─── GIVEN INFORMATION
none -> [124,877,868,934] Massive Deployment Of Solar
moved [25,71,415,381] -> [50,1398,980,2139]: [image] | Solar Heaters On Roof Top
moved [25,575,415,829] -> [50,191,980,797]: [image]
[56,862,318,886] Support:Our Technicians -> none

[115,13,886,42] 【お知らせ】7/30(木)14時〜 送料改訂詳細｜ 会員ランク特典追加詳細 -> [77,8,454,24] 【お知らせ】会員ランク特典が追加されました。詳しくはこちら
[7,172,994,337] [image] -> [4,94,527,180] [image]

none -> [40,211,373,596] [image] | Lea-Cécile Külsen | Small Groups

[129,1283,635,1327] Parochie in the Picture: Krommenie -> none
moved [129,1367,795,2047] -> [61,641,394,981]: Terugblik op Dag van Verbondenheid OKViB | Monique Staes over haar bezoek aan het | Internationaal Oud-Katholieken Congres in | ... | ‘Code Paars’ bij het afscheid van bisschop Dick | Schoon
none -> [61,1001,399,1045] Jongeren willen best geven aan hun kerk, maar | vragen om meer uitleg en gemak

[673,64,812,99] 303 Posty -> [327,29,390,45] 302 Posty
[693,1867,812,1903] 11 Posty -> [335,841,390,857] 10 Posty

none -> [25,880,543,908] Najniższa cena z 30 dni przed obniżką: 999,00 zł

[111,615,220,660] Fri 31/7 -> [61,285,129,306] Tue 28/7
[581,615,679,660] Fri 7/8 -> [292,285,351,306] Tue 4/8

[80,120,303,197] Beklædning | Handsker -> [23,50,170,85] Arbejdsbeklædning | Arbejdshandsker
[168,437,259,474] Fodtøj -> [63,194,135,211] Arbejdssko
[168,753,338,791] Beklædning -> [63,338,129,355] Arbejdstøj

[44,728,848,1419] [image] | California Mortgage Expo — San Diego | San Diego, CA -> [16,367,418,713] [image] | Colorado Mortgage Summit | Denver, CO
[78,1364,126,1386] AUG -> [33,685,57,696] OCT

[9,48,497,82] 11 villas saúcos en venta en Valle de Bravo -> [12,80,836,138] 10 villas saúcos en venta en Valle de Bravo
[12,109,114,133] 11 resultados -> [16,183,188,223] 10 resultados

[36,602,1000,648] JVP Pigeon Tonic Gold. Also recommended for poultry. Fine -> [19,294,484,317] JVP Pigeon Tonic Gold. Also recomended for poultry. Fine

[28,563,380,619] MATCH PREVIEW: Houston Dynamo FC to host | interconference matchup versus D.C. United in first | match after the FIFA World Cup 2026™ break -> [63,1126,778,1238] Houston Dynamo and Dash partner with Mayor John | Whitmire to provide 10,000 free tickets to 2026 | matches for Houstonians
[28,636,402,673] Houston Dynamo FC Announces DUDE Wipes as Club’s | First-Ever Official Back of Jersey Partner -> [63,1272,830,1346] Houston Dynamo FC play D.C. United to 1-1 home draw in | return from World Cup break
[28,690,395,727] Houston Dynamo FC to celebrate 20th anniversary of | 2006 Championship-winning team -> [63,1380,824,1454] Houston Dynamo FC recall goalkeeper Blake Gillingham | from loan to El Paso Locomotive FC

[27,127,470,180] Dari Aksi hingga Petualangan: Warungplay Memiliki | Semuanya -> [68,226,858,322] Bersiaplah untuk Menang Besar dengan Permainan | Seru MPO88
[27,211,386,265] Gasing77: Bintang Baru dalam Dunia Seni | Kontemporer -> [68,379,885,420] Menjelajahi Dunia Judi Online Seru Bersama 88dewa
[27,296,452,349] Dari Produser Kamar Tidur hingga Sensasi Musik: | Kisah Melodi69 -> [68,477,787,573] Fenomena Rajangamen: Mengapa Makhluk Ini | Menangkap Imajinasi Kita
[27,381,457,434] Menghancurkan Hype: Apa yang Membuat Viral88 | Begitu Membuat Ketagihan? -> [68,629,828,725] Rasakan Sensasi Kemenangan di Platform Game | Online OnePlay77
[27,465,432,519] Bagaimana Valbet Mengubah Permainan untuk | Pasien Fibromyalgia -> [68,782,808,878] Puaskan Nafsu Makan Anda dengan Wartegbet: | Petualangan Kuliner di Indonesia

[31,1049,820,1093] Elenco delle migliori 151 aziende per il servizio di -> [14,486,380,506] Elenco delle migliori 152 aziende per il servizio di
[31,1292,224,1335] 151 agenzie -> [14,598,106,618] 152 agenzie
──────
** TASK STATEMENT **
Both the first line of the records above and the line containing "moved [129,1367,795,2047] ->" are to be transcribed exactly, together with every line between them, and nothing else.

** RESULT FOR THIS EXERCISE **
none -> [124,877,868,934] Massive Deployment Of Solar
moved [25,71,415,381] -> [50,1398,980,2139]: [image] | Solar Heaters On Roof Top
moved [25,575,415,829] -> [50,191,980,797]: [image]
[56,862,318,886] Support:Our Technicians -> none

[115,13,886,42] 【お知らせ】7/30(木)14時〜 送料改訂詳細｜ 会員ランク特典追加詳細 -> [77,8,454,24] 【お知らせ】会員ランク特典が追加されました。詳しくはこちら
[7,172,994,337] [image] -> [4,94,527,180] [image]

none -> [40,211,373,596] [image] | Lea-Cécile Külsen | Small Groups

[129,1283,635,1327] Parochie in the Picture: Krommenie -> none
moved [129,1367,795,2047] -> [61,641,394,981]: Terugblik op Dag van Verbondenheid OKViB | Monique Staes over haar bezoek aan het | Internationaal Oud-Katholieken Congres in | ... | ‘Code Paars’ bij het afscheid van bisschop Dick | Schoon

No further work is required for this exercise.